DATA
%%

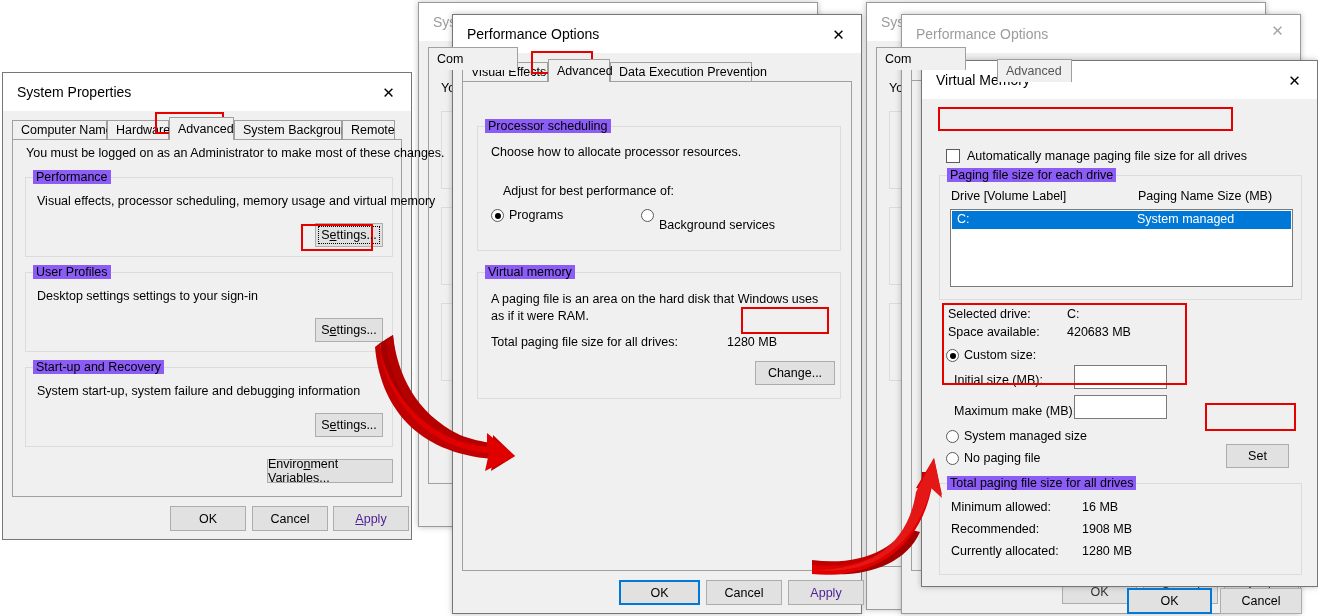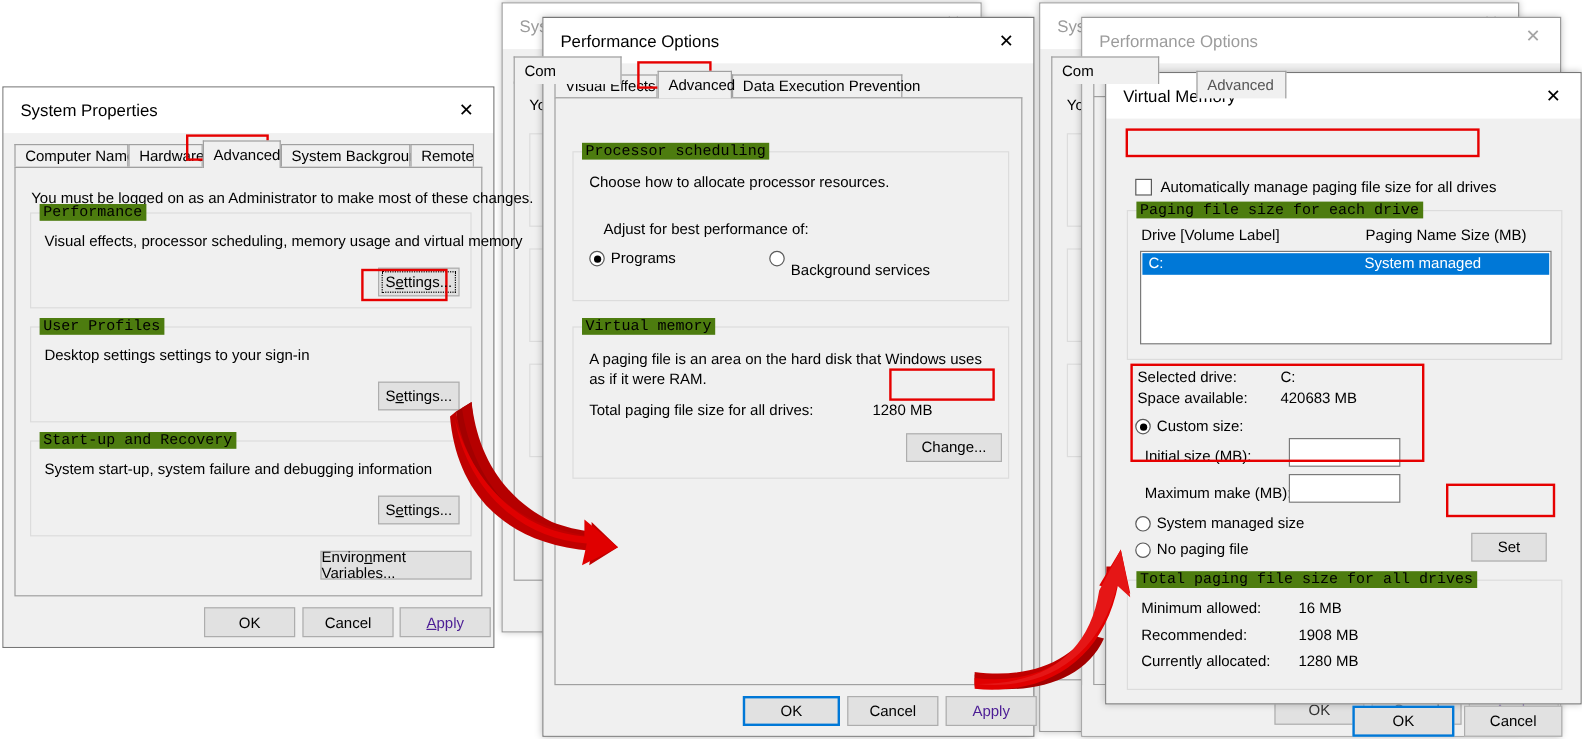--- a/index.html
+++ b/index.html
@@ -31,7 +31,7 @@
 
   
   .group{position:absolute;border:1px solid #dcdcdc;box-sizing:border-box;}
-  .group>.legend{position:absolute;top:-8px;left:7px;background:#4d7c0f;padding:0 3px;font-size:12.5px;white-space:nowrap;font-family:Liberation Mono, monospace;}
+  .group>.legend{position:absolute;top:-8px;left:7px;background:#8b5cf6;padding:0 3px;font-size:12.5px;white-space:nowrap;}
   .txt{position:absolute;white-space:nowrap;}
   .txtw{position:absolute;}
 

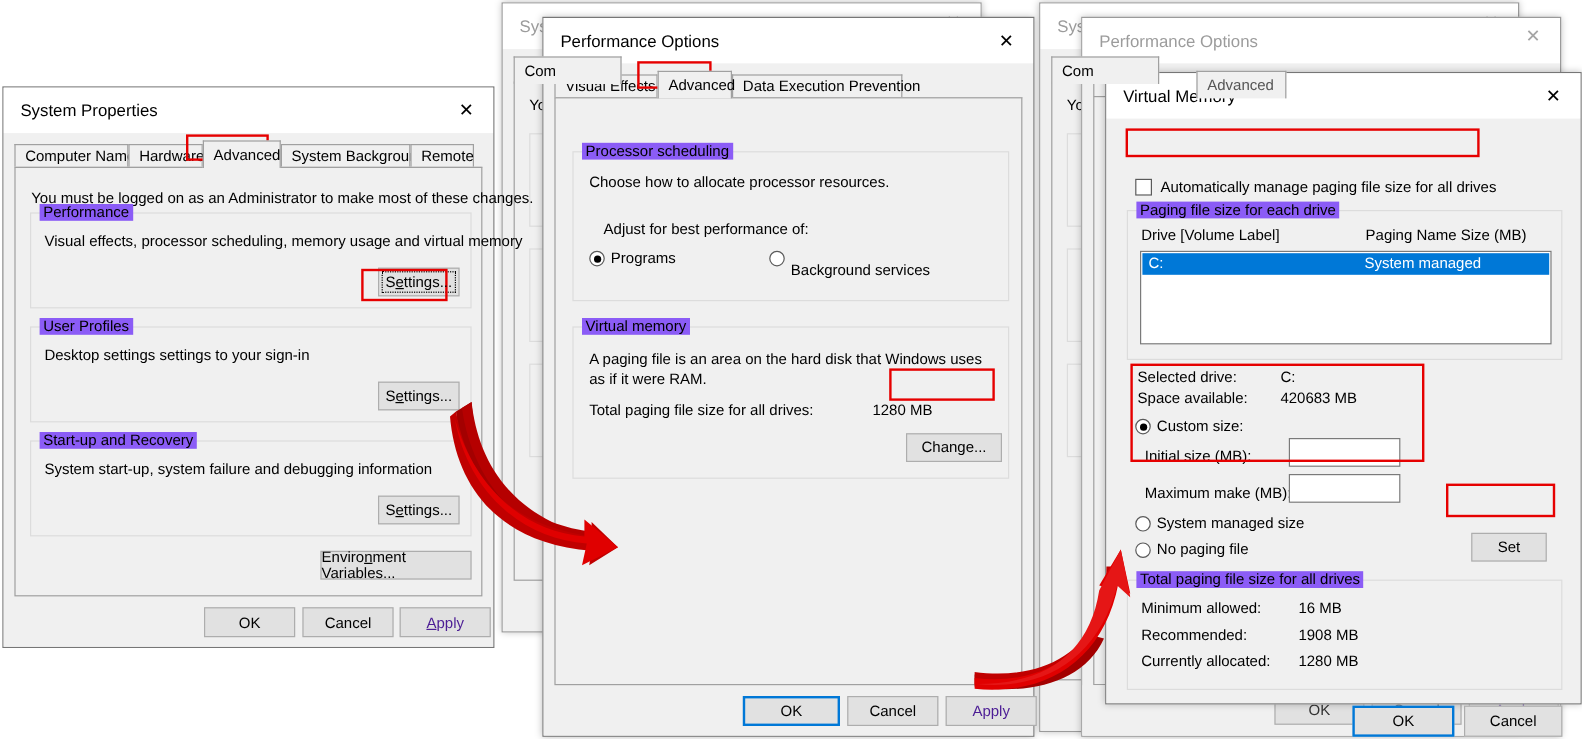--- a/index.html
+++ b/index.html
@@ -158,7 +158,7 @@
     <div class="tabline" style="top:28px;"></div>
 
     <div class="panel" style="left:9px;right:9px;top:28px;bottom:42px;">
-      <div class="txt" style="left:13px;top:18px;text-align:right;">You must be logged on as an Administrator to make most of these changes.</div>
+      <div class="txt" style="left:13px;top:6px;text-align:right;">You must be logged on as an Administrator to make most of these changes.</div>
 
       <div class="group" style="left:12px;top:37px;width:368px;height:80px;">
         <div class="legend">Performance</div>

%%

WORK REQUEST
Above are the records; reproduce them exactly and leave out the pictures.

WRITTEN SOLUTION
--- a/index.html
+++ b/index.html
@@ -31,7 +31,7 @@
 
   
   .group{position:absolute;border:1px solid #dcdcdc;box-sizing:border-box;}
-  .group>.legend{position:absolute;top:-8px;left:7px;background:#4d7c0f;padding:0 3px;font-size:12.5px;white-space:nowrap;font-family:Liberation Mono, monospace;}
+  .group>.legend{position:absolute;top:-8px;left:7px;background:#8b5cf6;padding:0 3px;font-size:12.5px;white-space:nowrap;}
   .txt{position:absolute;white-space:nowrap;}
   .txtw{position:absolute;}
 

--- a/index.html
+++ b/index.html
@@ -158,7 +158,7 @@
     <div class="tabline" style="top:28px;"></div>
 
     <div class="panel" style="left:9px;right:9px;top:28px;bottom:42px;">
-      <div class="txt" style="left:13px;top:18px;text-align:right;">You must be logged on as an Administrator to make most of these changes.</div>
+      <div class="txt" style="left:13px;top:6px;text-align:right;">You must be logged on as an Administrator to make most of these changes.</div>
 
       <div class="group" style="left:12px;top:37px;width:368px;height:80px;">
         <div class="legend">Performance</div>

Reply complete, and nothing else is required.